All entries are to be copied verbatim, while the pictures stay out.

# LISTED RECORDS
▬▬▬▬▬▬▬▬▬▬

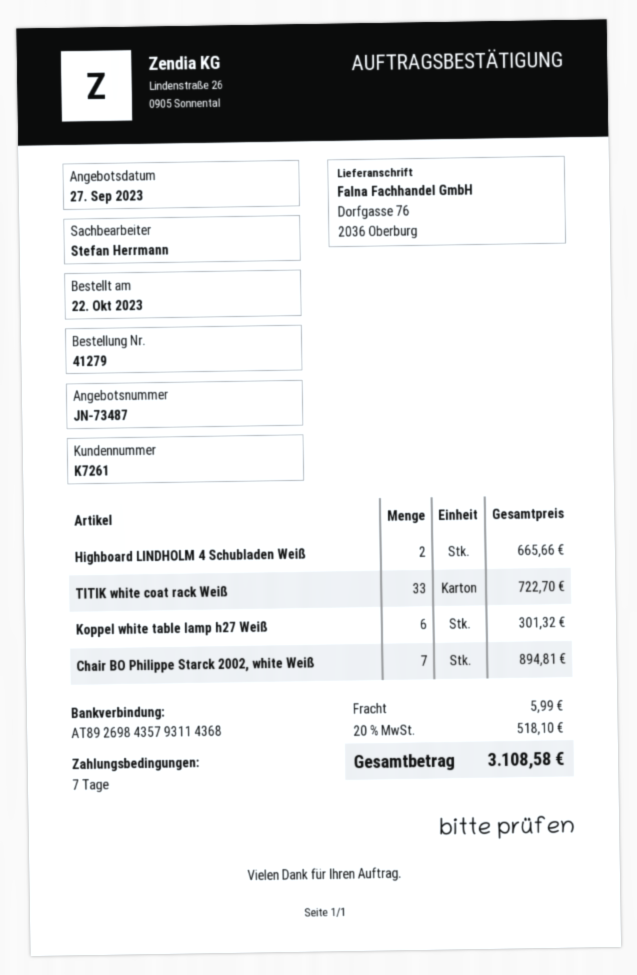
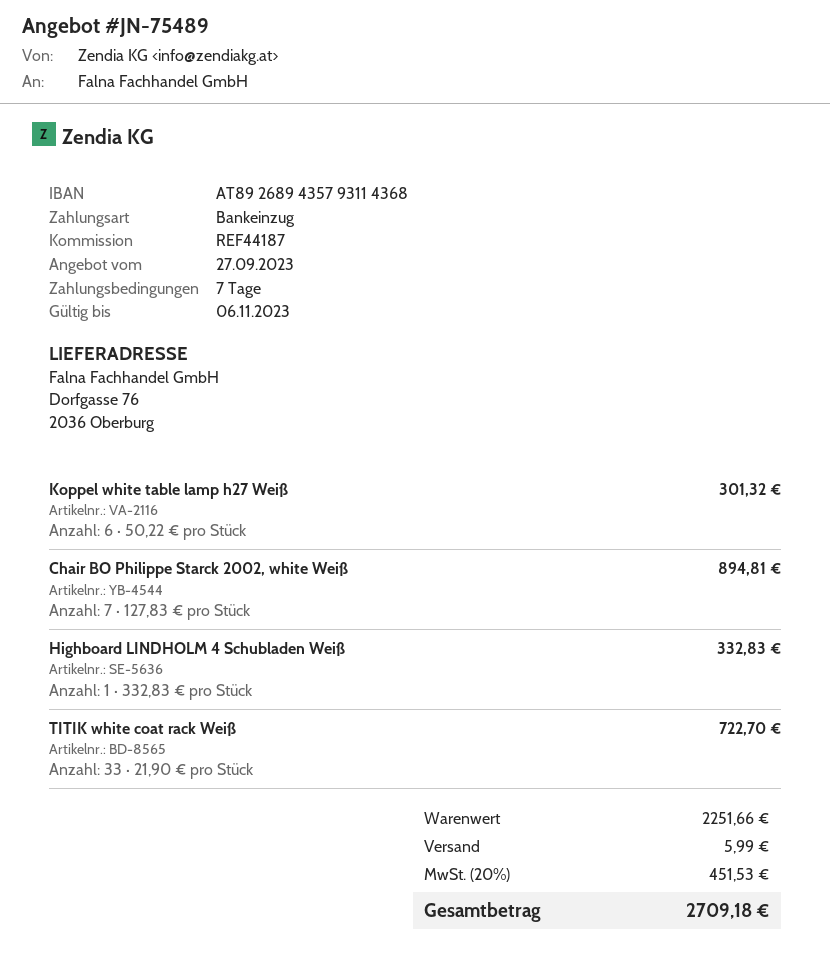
quote number: JN-73487 -> JN-75489
bank account: AT892698435793114368 -> AT892689435793114368
Highboard LINDHOLM 4 Schubladen Weiß: 2 for 665.66 -> 1 for 332.83
tax: 20% = 518.10 -> 20% = 451.53
total: 3108.58 -> 2709.18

▬▬▬▬▬▬▬▬▬▬

# ANSWER TO THE EXERCISE
quote number: JN-73487 -> JN-75489
bank account: AT892698435793114368 -> AT892689435793114368
Highboard LINDHOLM 4 Schubladen Weiß: 2 for 665.66 -> 1 for 332.83
tax: 20% = 518.10 -> 20% = 451.53
total: 3108.58 -> 2709.18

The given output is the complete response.